_Required work_
In the data below, which lines hold the word "trow"? Copy them.

=== Given entries ===

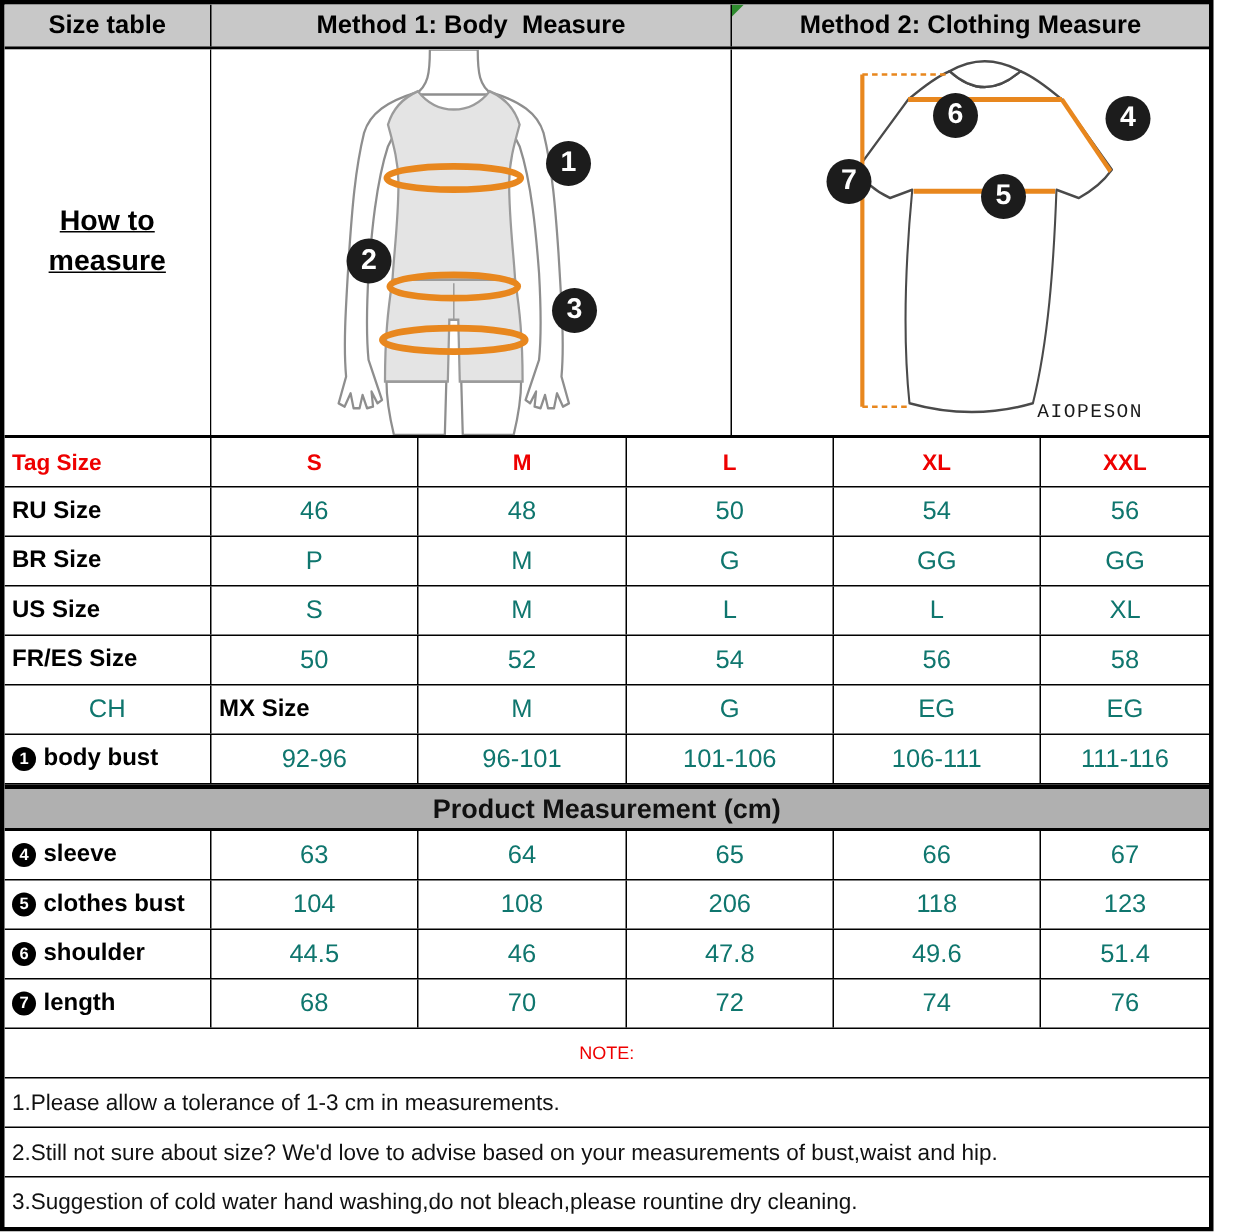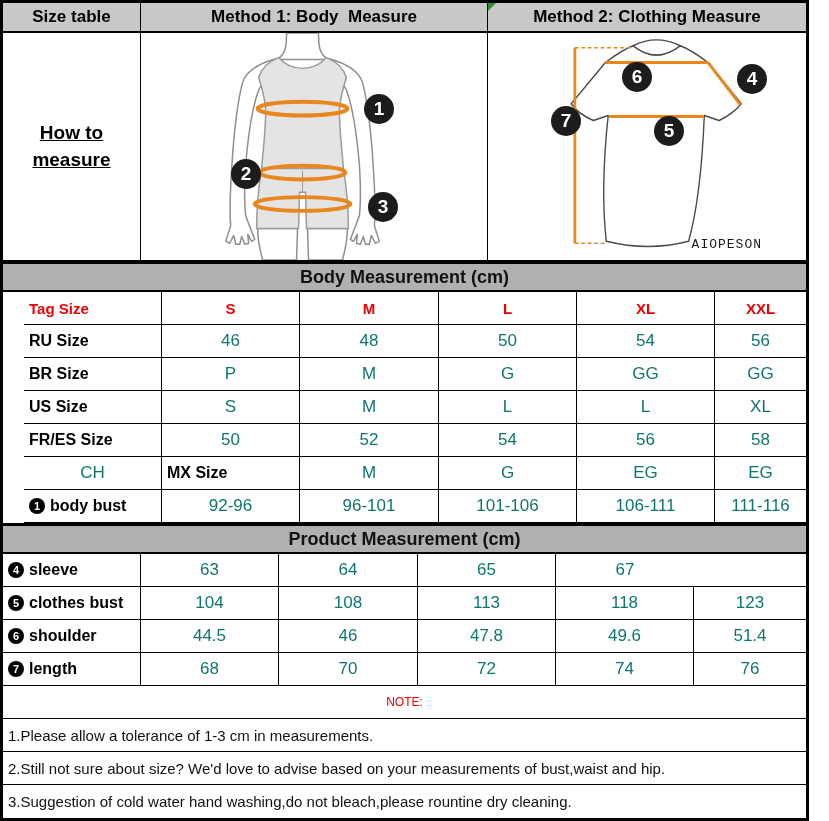--- a/index.html
+++ b/index.html
@@ -129,7 +129,6 @@
     </div>
   </div>
 
-  <div class="section-header">Body Measurement (cm)</div>
   <div id="body-table">
       <div class="grid6 trow tag">
         <div class="cell label">

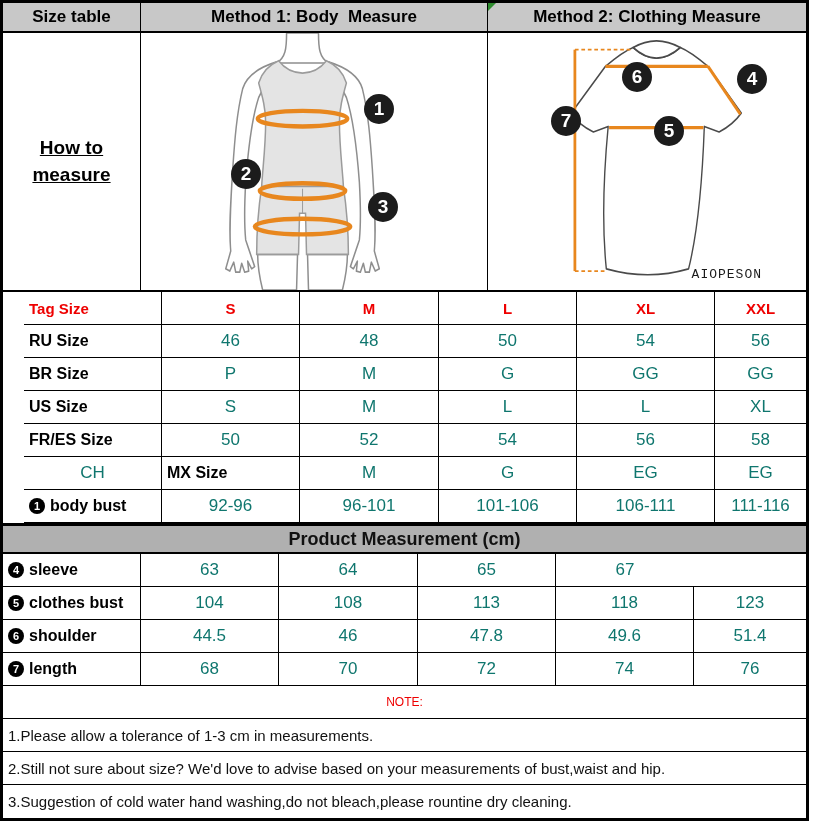--- a/index.html
+++ b/index.html
@@ -51,7 +51,7 @@
   .mini-marker{width:16px;height:16px;border-radius:50%;background:#000;color:#fff;
     font-size:11px;font-weight:bold;display:inline-flex;align-items:center;
     justify-content:center;flex:none;}
-  #body-table{border-bottom:1px solid var(--line);padding-left:21px;}
+  #body-table{border-bottom:1px solid var(--line);}
   #body-table .trow:last-child,#product-table .trow:last-child{border-bottom:1px solid var(--line);}
   
   .note-title{height:33px;flex:none;border-bottom:1px solid var(--line);

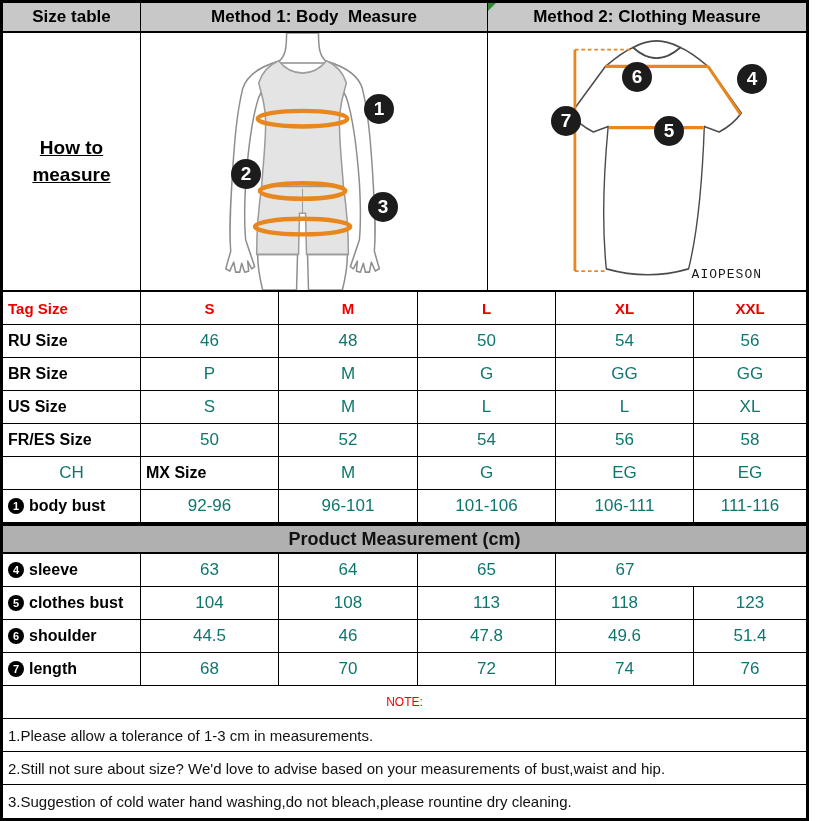--- a/index.html
+++ b/index.html
@@ -213,6 +213,7 @@
         <div class="cell val">63</div>
         <div class="cell val">64</div>
         <div class="cell val">65</div>
+        <div class="cell val">66</div>
         <div class="cell val">67</div>
       </div>
       <div class="grid6 trow">

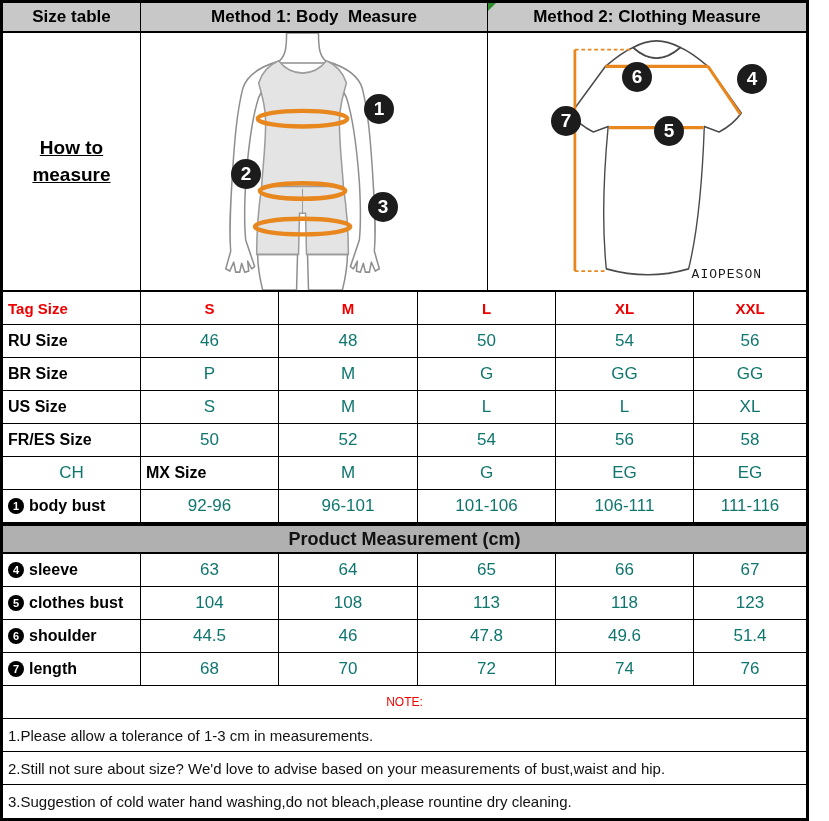--- a/index.html
+++ b/index.html
@@ -223,7 +223,7 @@
         </div>
         <div class="cell val">104</div>
         <div class="cell val">108</div>
-        <div class="cell val">113</div>
+        <div class="cell val">206</div>
         <div class="cell val">118</div>
         <div class="cell val">123</div>
       </div>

===

_Answer for this exercise_
       <div class="grid6 trow tag">
   #body-table .trow:last-child,#product-table .trow:last-child{border-bottom:1px solid var(--line);}
       <div class="grid6 trow">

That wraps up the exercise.